I’m always amazed at the debates that are had over the book of Genesis, especially the first three chapters. Elaborate timetables, scientific proofs or rebuttals, strident claims, all-out debates. Twitter wars, protests, and harsh words. It’s interesting to me because when I was growing up in the church, I never really thought about it all that much. I remember someone getting mad at my mom once for her views on Genesis 1-3, but apart from that, it never really occurred to me that there was a controversy or a large divide between scientific and religious perspectives.
For me, I was mesmerized by what I was reading when I read the creation account. I wasn’t caught up in details or timelines. I was gripped by what was happening in the text. You see, something happened at creation that blows my mind. It’s so breathtaking that even today when I tried to explain it to my husband, I felt a lump well up in my throat, and tears form in my eyes.
When the world hadn’t yet been formed, and there was darkness and formlessness, God spoke the world into existence. But before all that, the wind from God – or the Spirit – swept over the face of the waters. When God spoke, light came into existence. Even the not-yet-created world obeyed the voice of God. The first thing God made was light, and after that, each bit of creation responds to the voice of God and comes into existence.
The creation of light led into the creation of day and night. We see the sun, moon, and stars set in their heavenly places. Land, water, plants, animals, sky, and birds spoken into existence.
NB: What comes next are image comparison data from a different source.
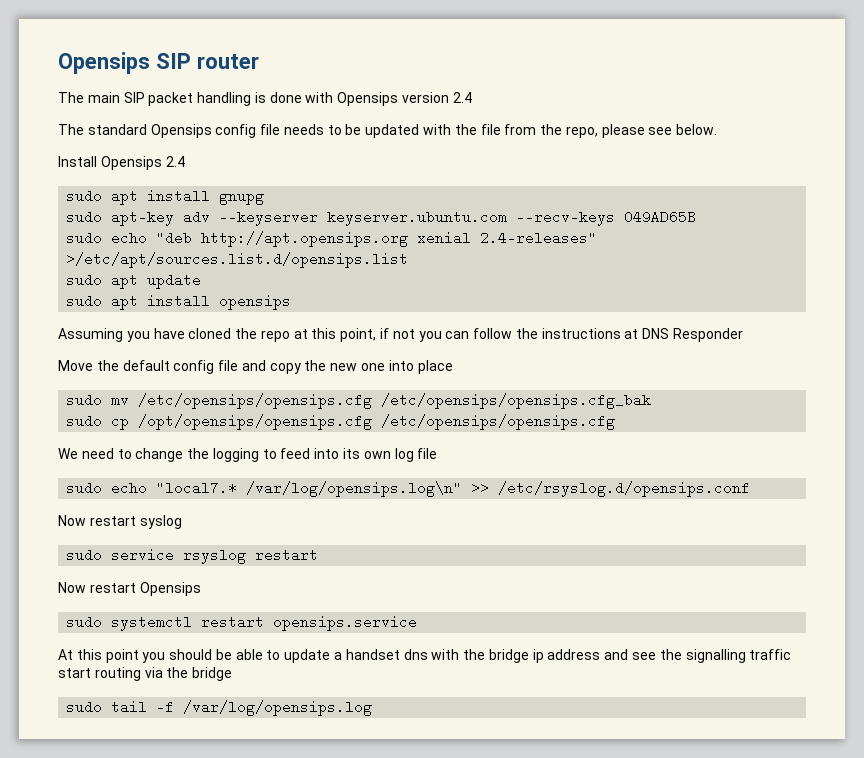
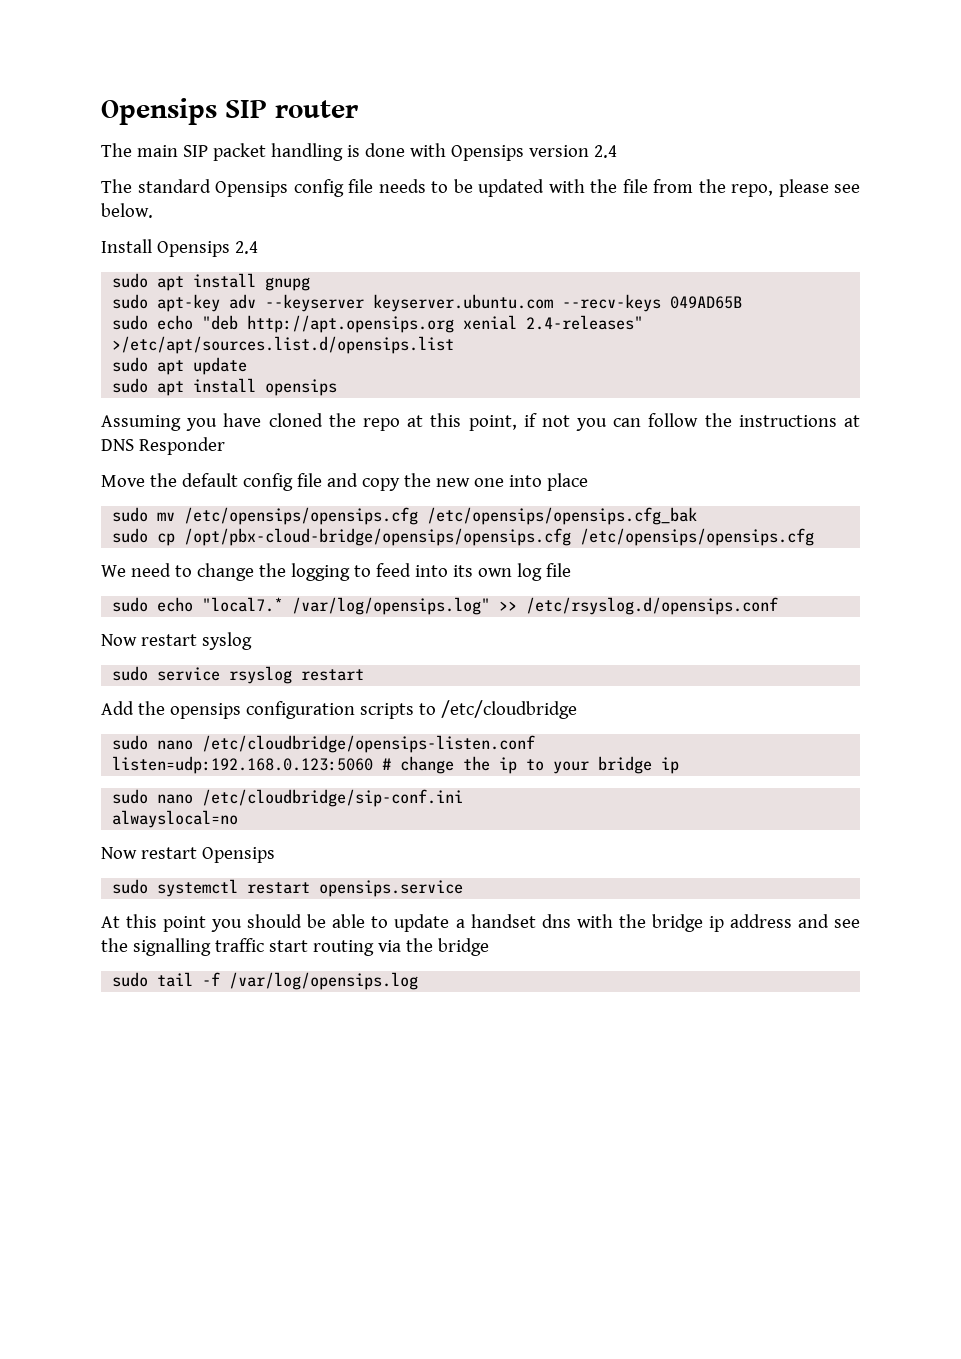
- sudo cp /opt/opensips/opensips.cfg /etc/opensips/opensips.cfg
+ sudo cp /opt/pbx-cloud-bridge/opensips/opensips.cfg /etc/opensips/opensips.cfg
- sudo echo "local7.* /var/log/opensips.log\n" >> /etc/rsyslog.d/opensips.conf
+ sudo echo "local7.* /var/log/opensips.log" >> /etc/rsyslog.d/opensips.conf
+ Add the opensips configuration scripts to /etc/cloudbridge
+ sudo nano /etc/cloudbridge/opensips-listen.conf
+ listen=udp:192.168.0.123:5060 # change the ip to your bridge ip
+ sudo nano /etc/cloudbridge/sip-conf.ini
+ alwayslocal=no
Genesis 1 describes the creation of humankind as being somehow different from the rest of the created order because male and female were created in the image of God.
Genesis 2 gives an even more intimate look. The Lord God forms man out of the dust of the earth. To this point, God has spoken the world into existence. Here, God comes closer and creates man out of the dust. Into the nostrils of the man, God breathes the breath of life. God gives the man the work of tending the garden, and then God cares enough about the man to give him a partner, because it would not be good for the man to be alone.
When I read Genesis, I see a God who cares so much about human beings that He draws near to them and creates them. I see a God who breathes the breath of life into us, makes us in the image of God, and appoints us to care for the creation that God has made. I see from the very foundation of the world a God who desires a relationship with people. I see a God who does not want to be a removed, far-off watchmaker who sets the cosmos into existence and leaves it to its own devices.
I see a God who loves.
I see a God who, from the very beginning, wants a relationship with human beings.
I see a God who is powerful enough that even not-yet created things obey, and a God who is also tender enough to be radically near to the creation.
In creation I see that even from the beginning of the world, humans were made to be in community, with God and with other people.
But, most of all, I see that God cares. And in a world where we feel like numbers in a system, where it seems like each of us is just another folder in someone’s file drawer, the idea that someone – even God – cares this much for us is so beautiful, so good.
So, to me, it’s not really about all those debates. It doesn’t really matter to me who argues their point the most winsomely. When I read Genesis, I find out that the God who was powerful enough to create the universe cares about me – cares about you – reaches down into the soil to form us, and breathes life into us, all because of love.